• Your goal
Using the data below, copy each line that includes the word "discount".

/---

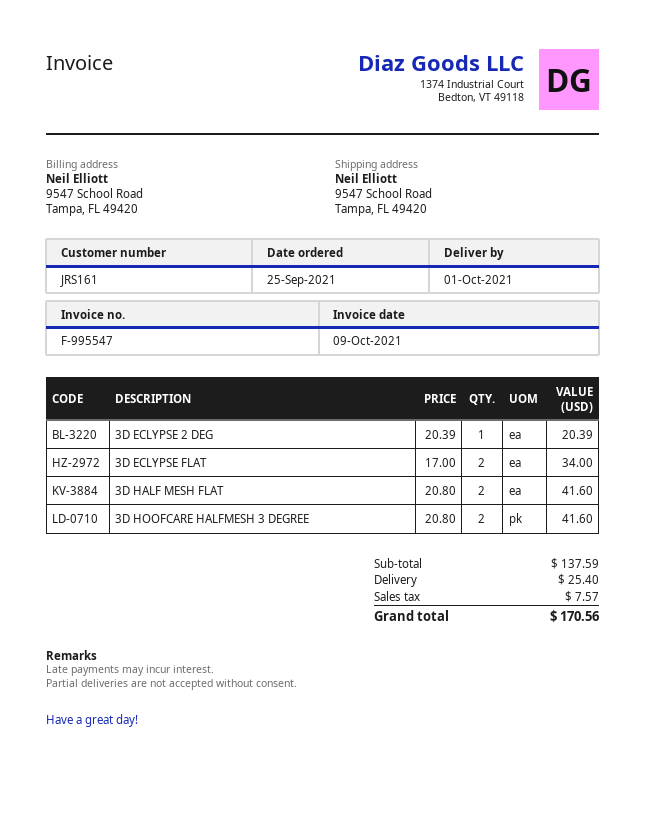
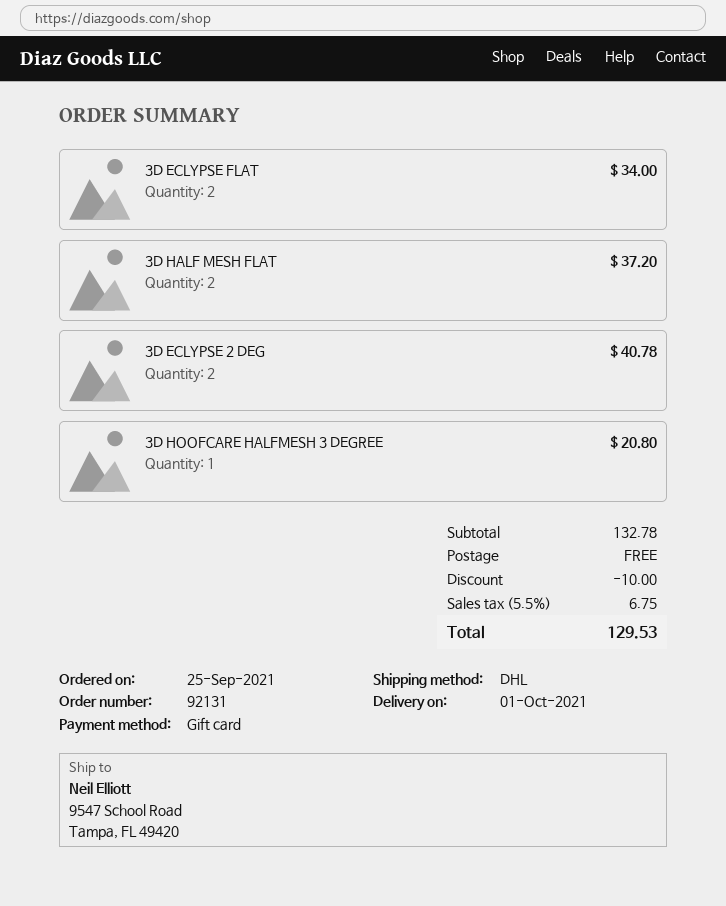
3D ECLYPSE 2 DEG: 1 for 20.39 -> 2 for 40.78
3D HALF MESH FLAT: 2 for 41.60 -> 2 for 37.20
3D HOOFCARE HALFMESH 3 DEGREE: 2 for 41.60 -> 1 for 20.80
subtotal: 137.59 -> 132.78
discount: none -> 10.00
shipping: 25.40 -> 0.00
tax: 7.57 -> 6.75
total: 170.56 -> 129.53

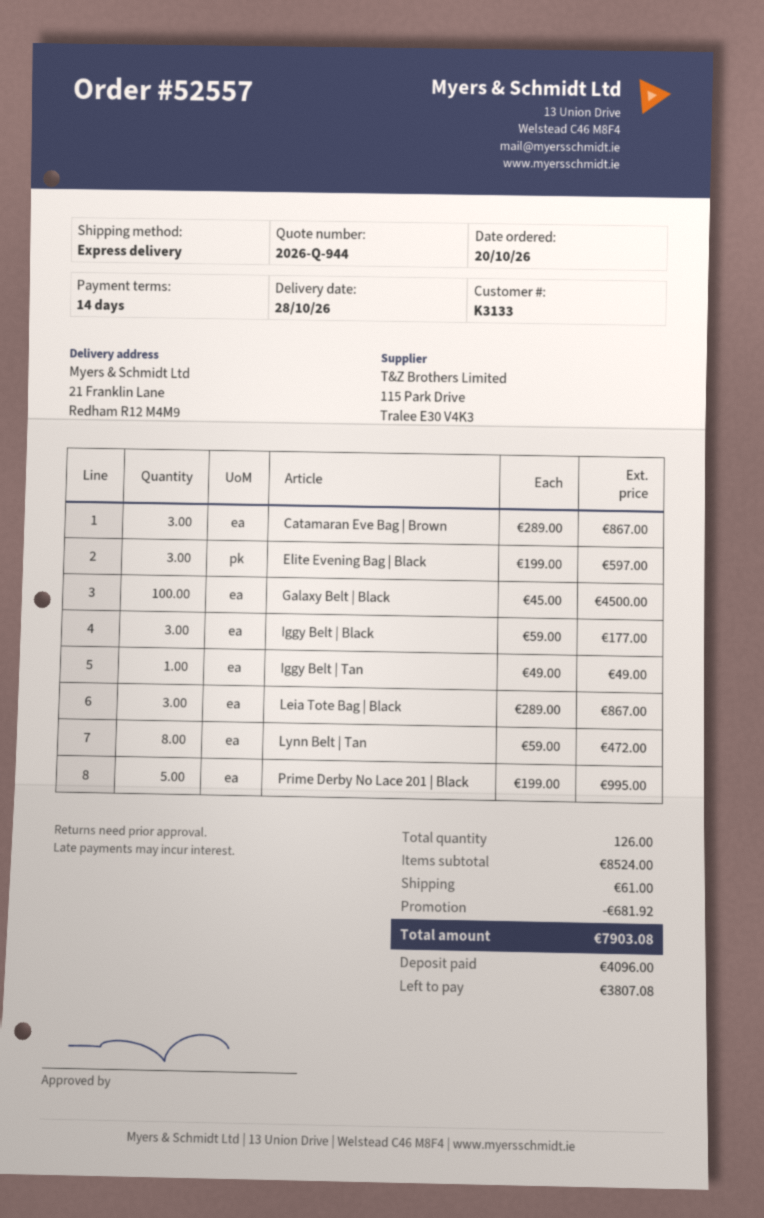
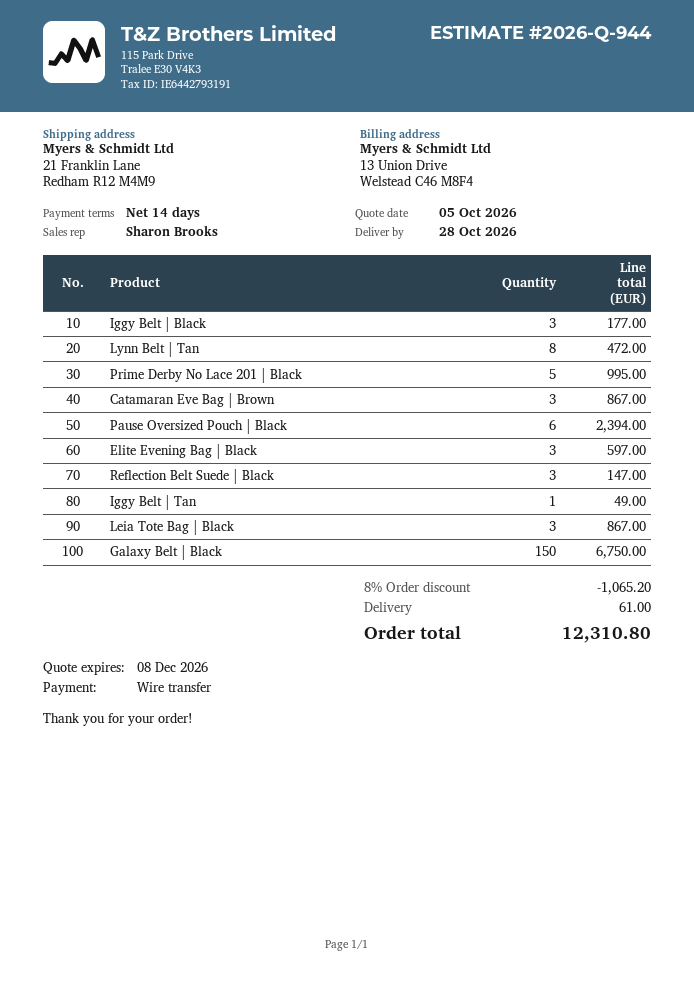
Galaxy Belt | Black: 100 for 4500.00 -> 150 for 6750.00
Pause Oversized Pouch | Black: none -> 6 for 2394.00
Reflection Belt Suede | Black: none -> 3 for 147.00
discount: 681.92 -> 1065.20
total: 7903.08 -> 12310.80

\---

• Exercise result
discount: none -> 10.00
discount: 681.92 -> 1065.20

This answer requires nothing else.